▸ **To do**
Search the listing below for the string "none", then copy every line it appears in.

▸ **Exercise material**
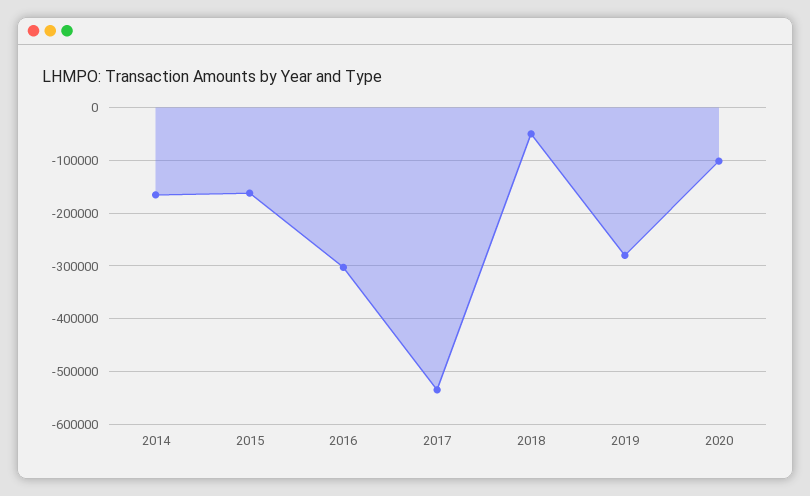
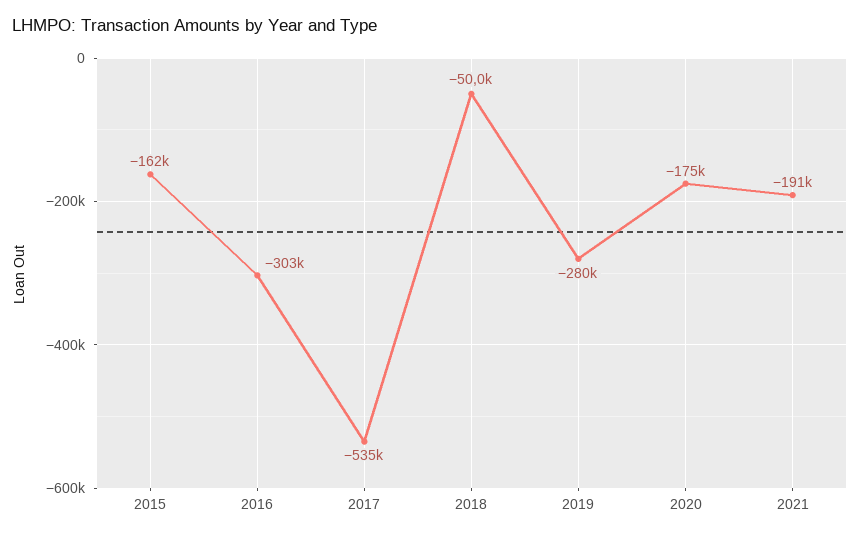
2014: -160000 -> none
2020: -100000 -> -175000
2021: none -> -191000

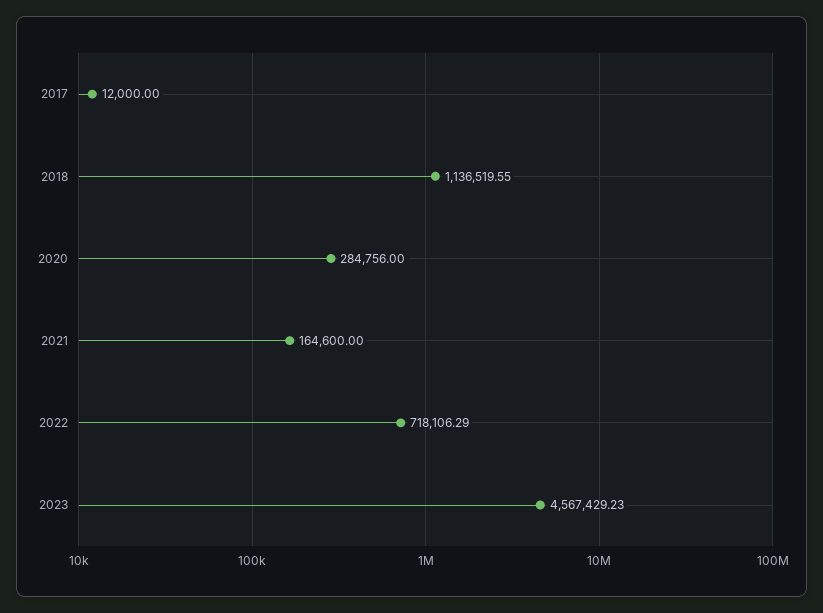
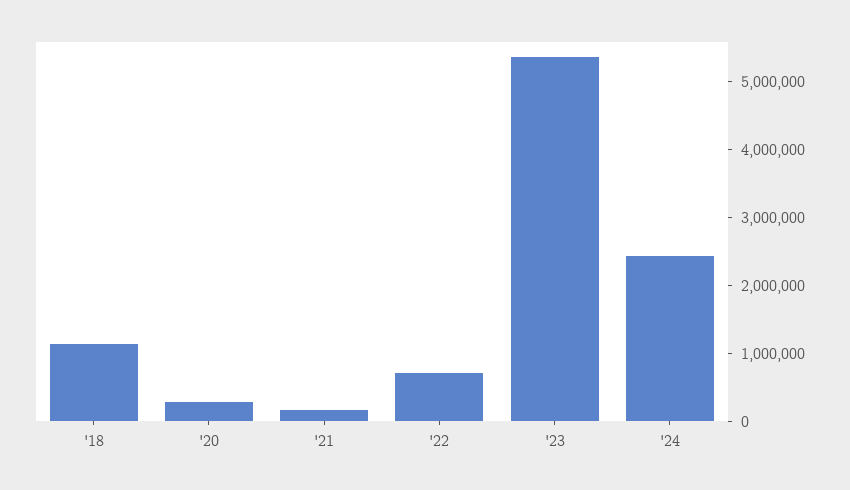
2017: 12000 -> none
2023: 4567429.23 -> 5400000
'24: none -> 2400000

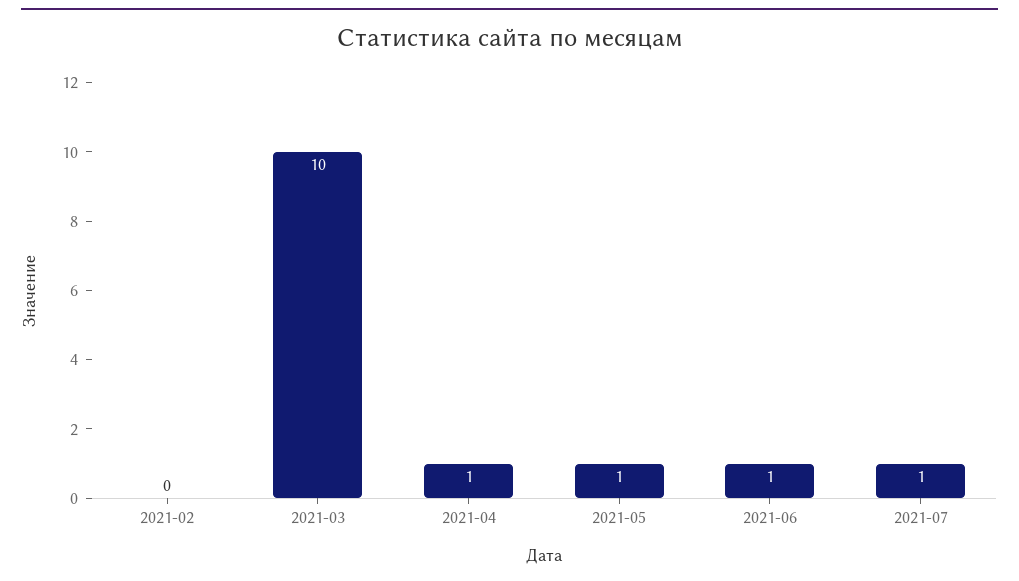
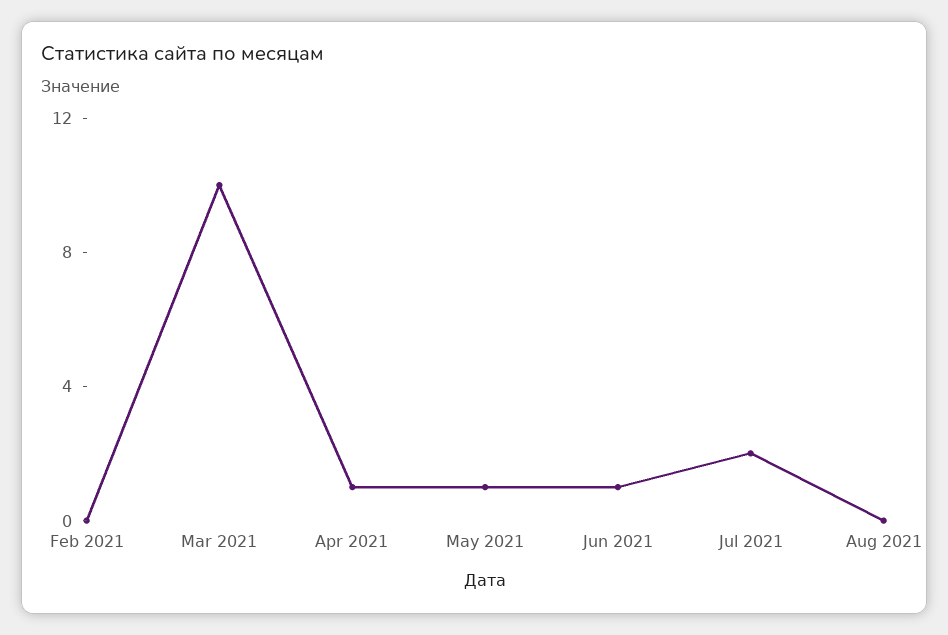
2021-07: 1 -> 2
Aug 2021: none -> 0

▸ **Your solution**
2014: -160000 -> none
2021: none -> -191000
2017: 12000 -> none
'24: none -> 2400000
Aug 2021: none -> 0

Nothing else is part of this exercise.